(Work to be completed):
Search the data for the string "scale" and extract every line where it appears.
*** Extracted records ***
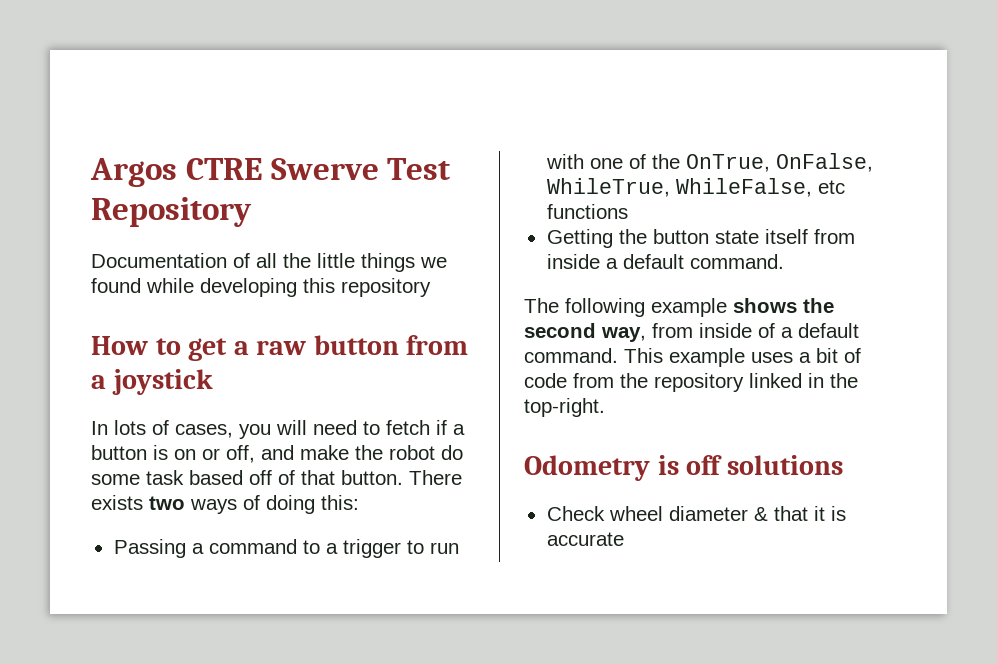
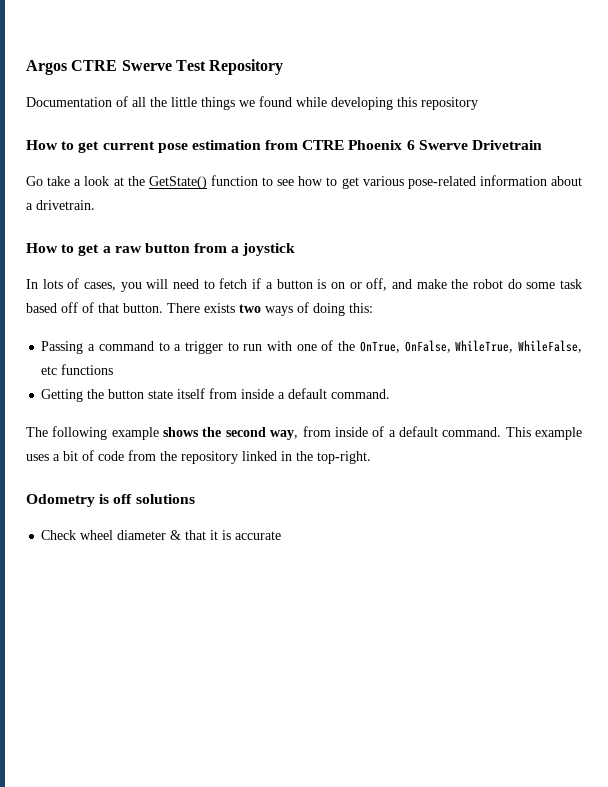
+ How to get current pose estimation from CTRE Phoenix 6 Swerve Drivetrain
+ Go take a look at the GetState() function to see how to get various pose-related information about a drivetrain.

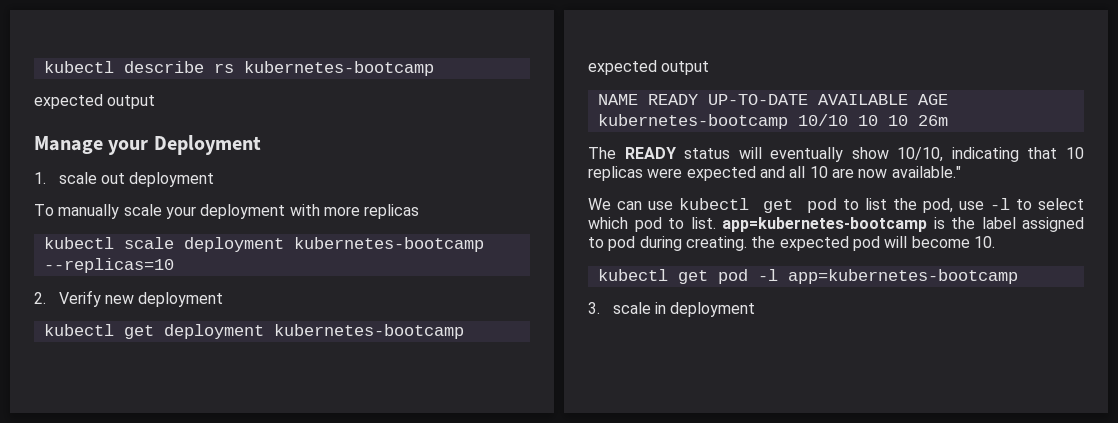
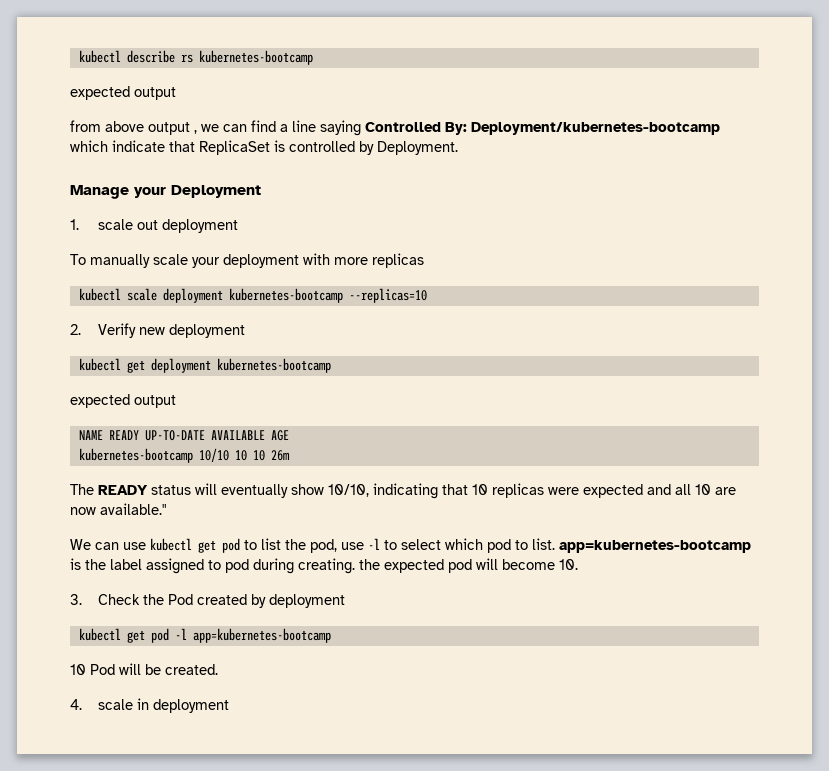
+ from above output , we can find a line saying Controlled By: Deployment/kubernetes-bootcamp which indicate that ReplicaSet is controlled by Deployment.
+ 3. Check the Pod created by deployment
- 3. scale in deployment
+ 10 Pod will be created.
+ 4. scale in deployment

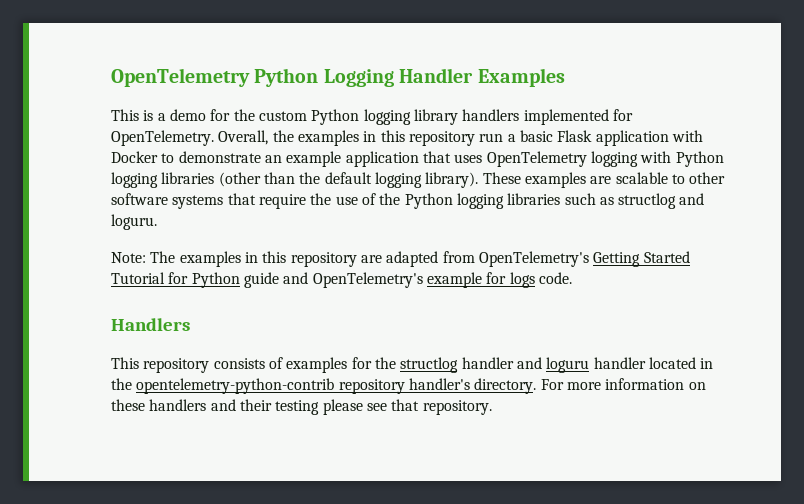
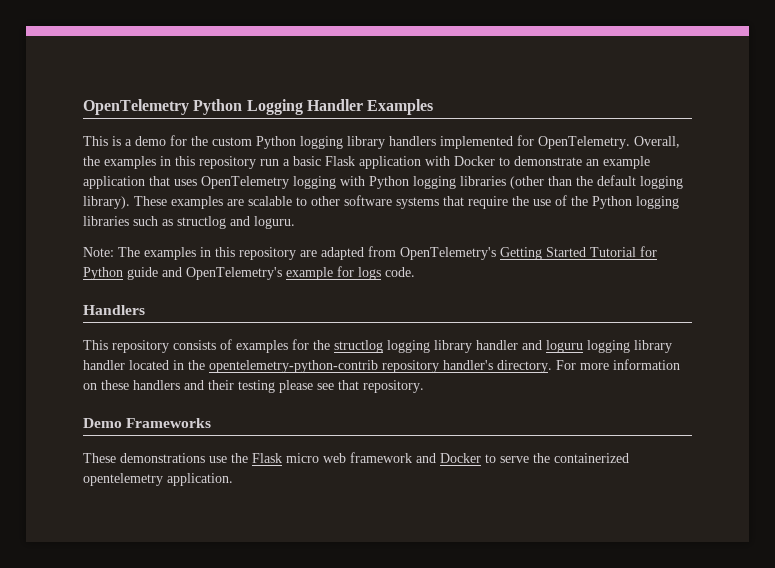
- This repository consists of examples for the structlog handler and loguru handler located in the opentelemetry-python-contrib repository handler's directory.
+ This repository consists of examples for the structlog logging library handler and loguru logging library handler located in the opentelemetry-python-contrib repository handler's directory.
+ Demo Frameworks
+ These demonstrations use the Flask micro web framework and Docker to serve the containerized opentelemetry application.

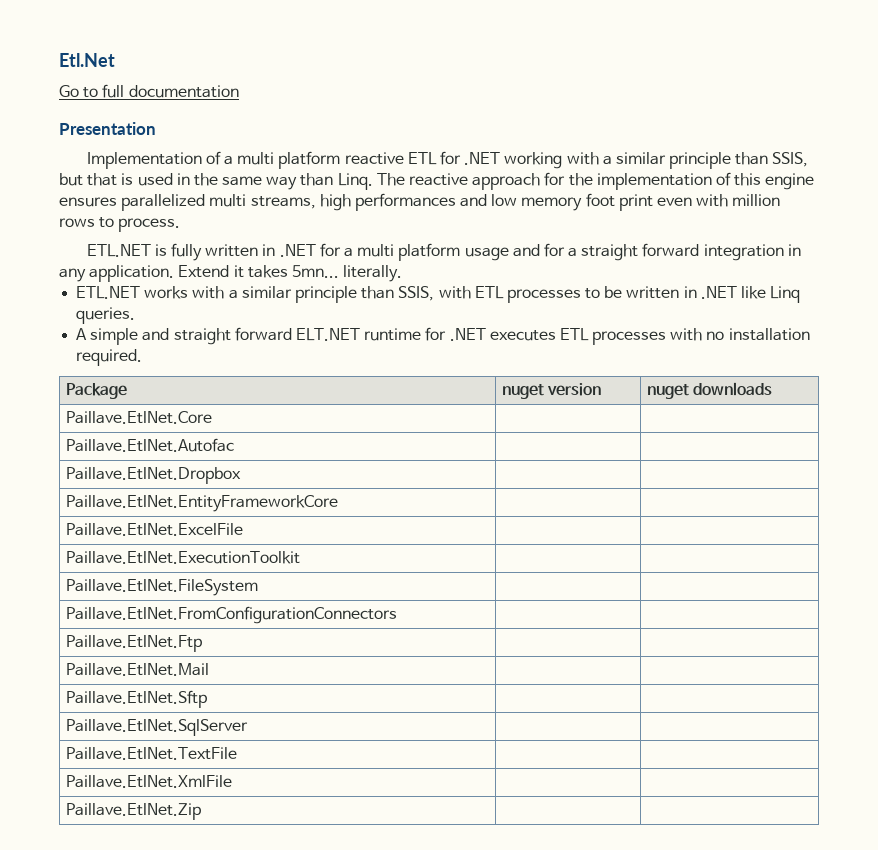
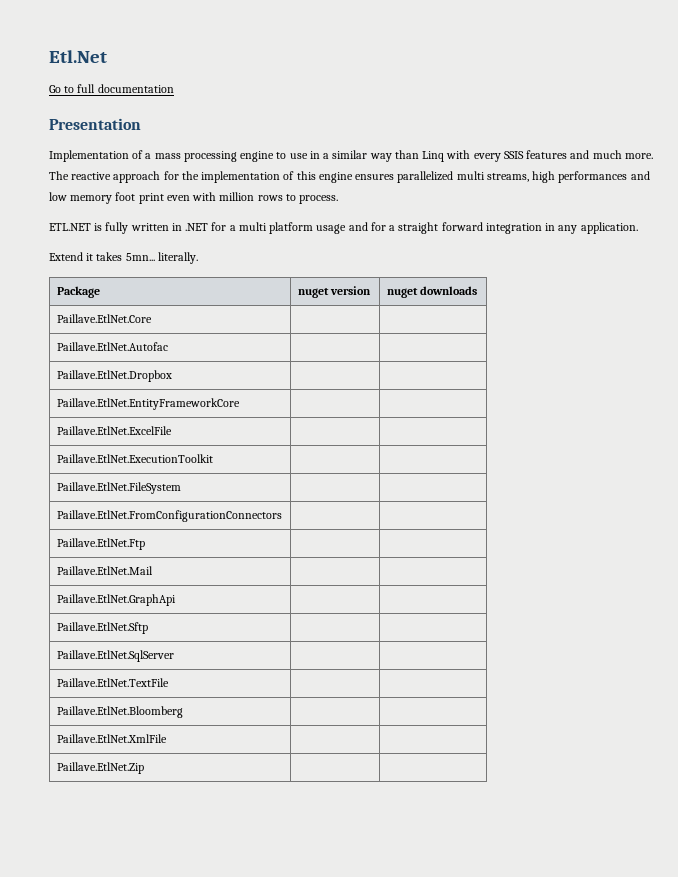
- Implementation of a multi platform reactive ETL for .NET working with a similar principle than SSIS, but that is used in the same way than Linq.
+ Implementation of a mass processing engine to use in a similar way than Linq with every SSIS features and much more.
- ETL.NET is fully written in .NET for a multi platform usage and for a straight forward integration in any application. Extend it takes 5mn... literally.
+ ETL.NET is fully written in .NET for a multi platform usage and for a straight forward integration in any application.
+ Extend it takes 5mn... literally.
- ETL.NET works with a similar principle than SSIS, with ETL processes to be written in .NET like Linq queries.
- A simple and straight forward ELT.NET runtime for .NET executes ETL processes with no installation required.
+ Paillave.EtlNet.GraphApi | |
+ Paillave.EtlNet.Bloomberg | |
*** End of Extracted records ***
(Exercise output):
- 3. scale in deployment
+ 4. scale in deployment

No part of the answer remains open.